The other three projects chosen for the award included sandbag shelter prototypes, an experiment in self-built housing that employs earth-filled sandbags to create temporary shelters for refugees; the Old City of Jerusalem revitalization programme designed to preserve the distinctive historical character of the place; and B2 House, located in a small village on the Mediterranean coast of Turkey, that blends the private and the poetical aspects of human habitat.

Prime Minister Manmohan Singh commended the winners for 'harmonizing functional needs of housing with exalted aesthetic standards.'

He also lauded the Aga Khan Foundation for its contribution in diverse fields like cultural preservation and rural housing.

Tracing the history of the award and the ideology underlying it, the Aga Khan recalled how 27 years ago, when the award was launched, he was 'becoming increasingly disturbed by the loss of cultural identity and appropriateness and built environments of much of the Muslim world.

'In part, this was because of 'modernity' equated with all that was Western has come to be seen as representing improved quality,' he said.
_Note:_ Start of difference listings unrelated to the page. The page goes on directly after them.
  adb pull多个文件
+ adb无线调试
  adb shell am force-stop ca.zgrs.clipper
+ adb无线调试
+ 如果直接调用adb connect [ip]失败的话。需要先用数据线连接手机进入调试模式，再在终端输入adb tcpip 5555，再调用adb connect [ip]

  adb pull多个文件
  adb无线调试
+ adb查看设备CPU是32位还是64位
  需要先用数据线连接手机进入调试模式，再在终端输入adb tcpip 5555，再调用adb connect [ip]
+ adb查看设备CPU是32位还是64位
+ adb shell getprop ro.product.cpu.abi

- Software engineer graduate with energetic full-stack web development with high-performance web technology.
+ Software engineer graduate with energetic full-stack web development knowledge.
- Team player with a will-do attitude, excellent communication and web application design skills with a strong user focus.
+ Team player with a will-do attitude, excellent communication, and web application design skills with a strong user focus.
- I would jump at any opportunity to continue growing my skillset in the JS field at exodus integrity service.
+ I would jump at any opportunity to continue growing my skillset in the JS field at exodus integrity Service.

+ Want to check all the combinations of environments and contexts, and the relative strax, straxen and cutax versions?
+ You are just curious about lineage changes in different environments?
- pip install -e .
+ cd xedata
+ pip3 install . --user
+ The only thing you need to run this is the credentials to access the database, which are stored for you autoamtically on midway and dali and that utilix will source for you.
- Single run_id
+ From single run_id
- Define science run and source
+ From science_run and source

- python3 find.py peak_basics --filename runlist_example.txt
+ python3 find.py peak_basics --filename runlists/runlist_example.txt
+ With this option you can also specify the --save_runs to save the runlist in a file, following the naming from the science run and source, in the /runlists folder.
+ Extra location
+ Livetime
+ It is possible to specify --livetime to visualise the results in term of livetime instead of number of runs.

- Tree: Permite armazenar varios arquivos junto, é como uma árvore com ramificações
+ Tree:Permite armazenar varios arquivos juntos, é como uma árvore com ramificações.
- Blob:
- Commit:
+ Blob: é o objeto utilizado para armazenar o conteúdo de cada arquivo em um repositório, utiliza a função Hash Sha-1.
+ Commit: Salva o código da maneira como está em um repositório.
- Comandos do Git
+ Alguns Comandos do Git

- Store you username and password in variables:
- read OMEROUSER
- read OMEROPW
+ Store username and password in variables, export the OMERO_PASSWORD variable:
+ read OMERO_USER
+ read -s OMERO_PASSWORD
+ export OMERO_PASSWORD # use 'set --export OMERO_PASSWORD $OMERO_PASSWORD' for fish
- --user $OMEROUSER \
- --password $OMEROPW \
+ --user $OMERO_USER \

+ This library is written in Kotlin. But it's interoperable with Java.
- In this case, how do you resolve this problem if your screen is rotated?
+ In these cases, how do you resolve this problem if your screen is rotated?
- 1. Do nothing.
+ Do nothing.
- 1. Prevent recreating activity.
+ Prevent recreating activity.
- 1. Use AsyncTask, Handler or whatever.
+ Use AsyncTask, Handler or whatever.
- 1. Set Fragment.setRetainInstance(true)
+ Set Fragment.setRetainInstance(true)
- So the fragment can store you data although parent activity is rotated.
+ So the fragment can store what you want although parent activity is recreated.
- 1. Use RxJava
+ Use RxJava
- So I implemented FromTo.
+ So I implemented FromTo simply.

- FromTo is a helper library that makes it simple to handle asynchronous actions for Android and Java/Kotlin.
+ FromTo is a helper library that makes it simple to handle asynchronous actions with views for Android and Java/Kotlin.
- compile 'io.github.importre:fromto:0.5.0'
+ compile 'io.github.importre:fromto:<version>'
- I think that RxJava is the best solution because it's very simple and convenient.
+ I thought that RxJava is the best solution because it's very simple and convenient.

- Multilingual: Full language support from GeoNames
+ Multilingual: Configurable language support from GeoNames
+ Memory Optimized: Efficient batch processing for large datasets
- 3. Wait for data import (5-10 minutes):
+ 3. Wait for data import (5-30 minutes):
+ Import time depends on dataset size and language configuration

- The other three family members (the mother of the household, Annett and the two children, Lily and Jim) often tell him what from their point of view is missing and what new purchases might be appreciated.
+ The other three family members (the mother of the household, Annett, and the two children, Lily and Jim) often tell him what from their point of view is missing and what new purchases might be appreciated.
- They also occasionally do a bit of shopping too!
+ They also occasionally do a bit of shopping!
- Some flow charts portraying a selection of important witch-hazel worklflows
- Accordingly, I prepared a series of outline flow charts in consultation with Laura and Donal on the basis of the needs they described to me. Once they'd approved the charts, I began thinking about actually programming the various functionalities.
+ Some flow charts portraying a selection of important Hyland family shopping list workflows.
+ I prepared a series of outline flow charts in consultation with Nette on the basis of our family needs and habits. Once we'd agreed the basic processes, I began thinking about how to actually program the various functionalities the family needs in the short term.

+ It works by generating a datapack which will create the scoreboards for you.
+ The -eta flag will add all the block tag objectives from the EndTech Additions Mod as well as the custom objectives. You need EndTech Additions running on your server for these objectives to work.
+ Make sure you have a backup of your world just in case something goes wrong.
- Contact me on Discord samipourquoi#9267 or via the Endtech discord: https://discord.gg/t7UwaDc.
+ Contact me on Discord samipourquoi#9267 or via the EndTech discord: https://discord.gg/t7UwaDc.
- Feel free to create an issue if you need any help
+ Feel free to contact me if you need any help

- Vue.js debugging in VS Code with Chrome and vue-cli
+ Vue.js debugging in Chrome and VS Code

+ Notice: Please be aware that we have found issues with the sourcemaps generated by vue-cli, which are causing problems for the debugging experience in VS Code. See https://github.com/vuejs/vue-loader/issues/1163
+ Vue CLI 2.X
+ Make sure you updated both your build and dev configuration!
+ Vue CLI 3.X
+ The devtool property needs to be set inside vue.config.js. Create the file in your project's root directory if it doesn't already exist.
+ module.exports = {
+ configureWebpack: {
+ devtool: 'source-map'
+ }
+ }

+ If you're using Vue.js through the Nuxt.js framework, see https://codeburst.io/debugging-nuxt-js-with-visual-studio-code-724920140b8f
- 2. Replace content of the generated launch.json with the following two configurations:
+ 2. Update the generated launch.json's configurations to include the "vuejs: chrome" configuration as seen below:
The award was a response to what he termed 'the insidious introduction and expansion of inappropriate and irrelevant architecture and planning.'

The award was finally conceived to honour buildings that fuse the traditional and the modern in quest of a responsive habitat and to support diverse cultures under threat.

Lavishing praise on India's pluralistic traditions, the head of the Ismailia sect, spoke eloquently about the need for diversity and multiculturalism.

'Imagine what it would be like to live in a world of no diversity, where we were all the same colour, shape and size and ate the same biryani and told the same joke and combed out hair identically.... I would find a world like that quite boring,' he quipped.

The award transcends the Muslim world in so far as it represents larger issues like explosive population growth, poverty, environmental degradation and globalisation, officials of the Aga Khan foundation said.